Iranian writer, translator and teacher

Ahmad Aram (احمد آرام; March 28, 1902, Tehran, Iran – April 4, 1998, United States) was a translator, a member of the Maktab-e-Metāʿ (Metāʿ School), and a contemporary writer. He contributed to the compilation of Dāʾerat al-Maʿāref-e Fārsi and won the first prize in the first cycle of the Iran Book of the Year for translating the book Al-Hayat under the title ترجمهٔ الحیاة (Translation of Al-Hayat).

== Biography ==
Ahmad Aram was born on March 28, 1902, in the Chaleh-Meydan neighborhood of Tehran. After completing high school at Darolfonoon, in 1925, he began teaching physics and chemistry. He realized that experimental lessons were being taught theoretically and without laboratory activities. Taking the initiative, he published a book titled "New Year's Gift," a collection of physical and chemical experiments. "New Year's Gift" was the first educational book on laboratory work, including physics and chemistry experiments, which Aram authored in February 1926.

Ahmad Aram then pursued a degree in law, but after a while, he abandoned it and turned to medicine. However, this did not hold his interest for long either. In the last year of medical school, he left it and engaged in cultural activities and translation. Alongside Dr. Nasiri, he is one of the founders of the authoring of textbooks in Iran and was active as the Deputy Minister of Education in the 1950s.

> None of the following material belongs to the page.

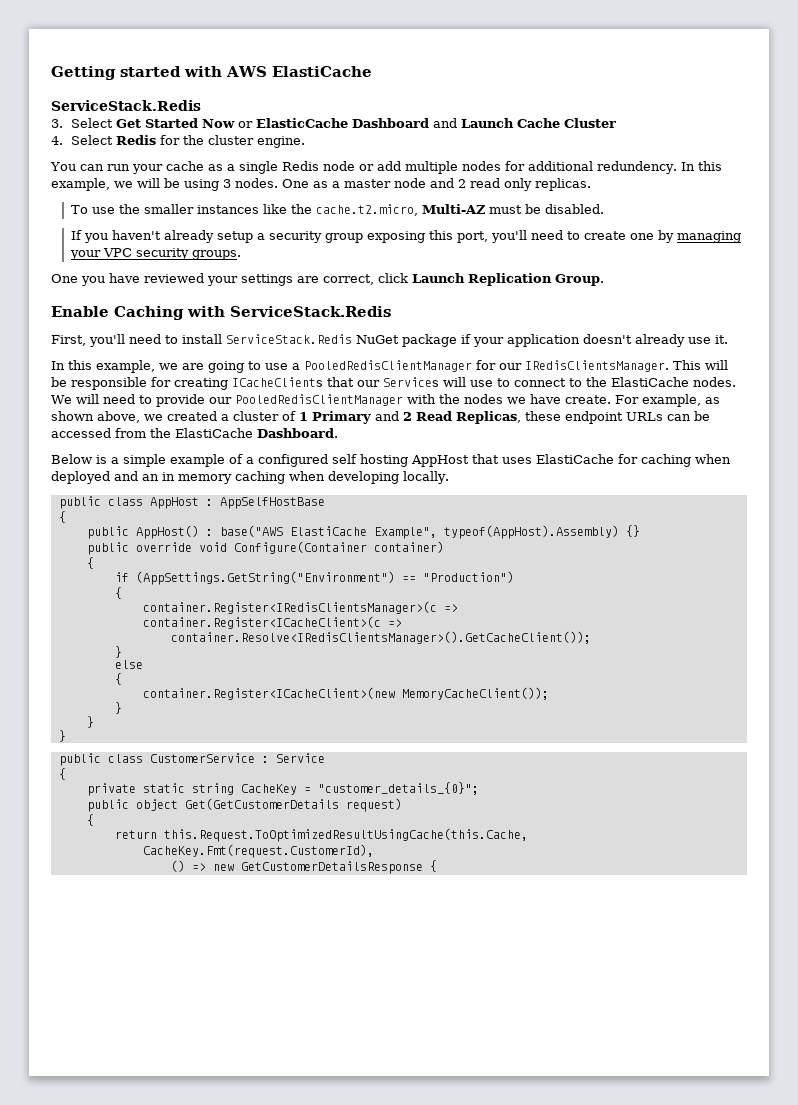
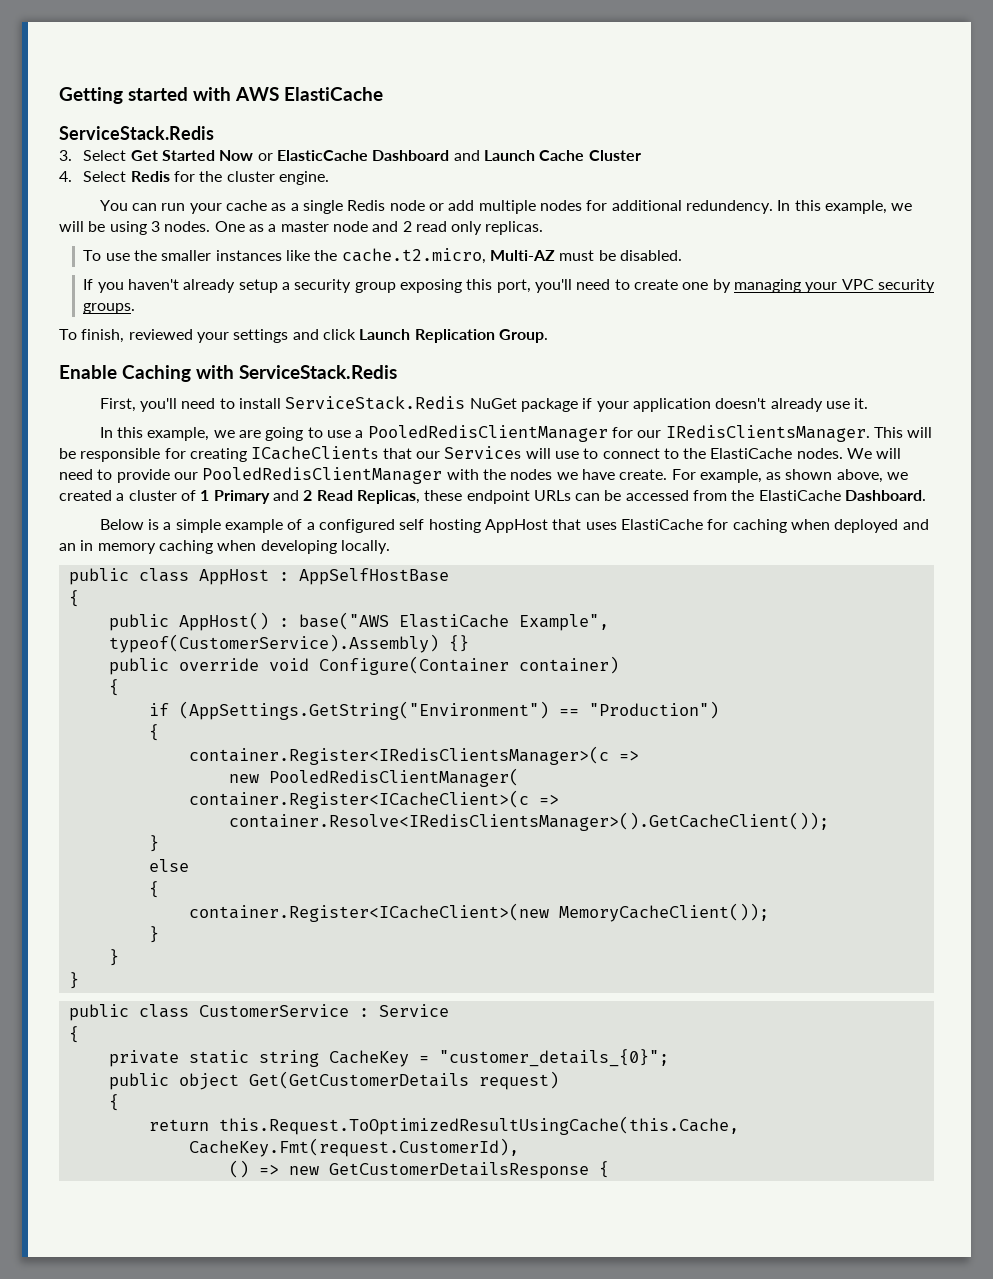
[51,273,140,286] One you have -> [59,329,125,343] To finish,
[297,274,374,285] are correct, -> [292,329,319,340] and
[443,525,619,539] typeof(AppHost).Assembly) -> [108,634,439,653] typeof(CustomerService).Assembly)
(458, 608) none -> [228,768,519,787] // new PooledRedisClientManager(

Ahmad Aram was one of the first authors of textbooks and educational books who, both independently and with the help of others, authored physics and chemistry high school textbooks. Due to his admiration for Amir Kabir, he named his series of books "Amir Series." Until around 1952, Ahmad Aram wrote nearly forty educational and instructional books.

Ahmad Aram is one of the most prolific contemporary translators, translating over one hundred and forty works from English, French, and Arabic. In his translations, he paid attention to finding suitable Persian equivalents for foreign words and avoided using foreign terminology and words. He himself says about this:
I have translated a medical book that is about 1200 pages, and I have tried not to use a single foreign word. Of course, it is a very challenging task, but I have done it.

== Death ==
Ahmad Aram died on April 4, 1998, in the United States and was buried in a ceremony on April 22, after being transferred to Tehran. He was also selected as one of the lasting figures in 2013.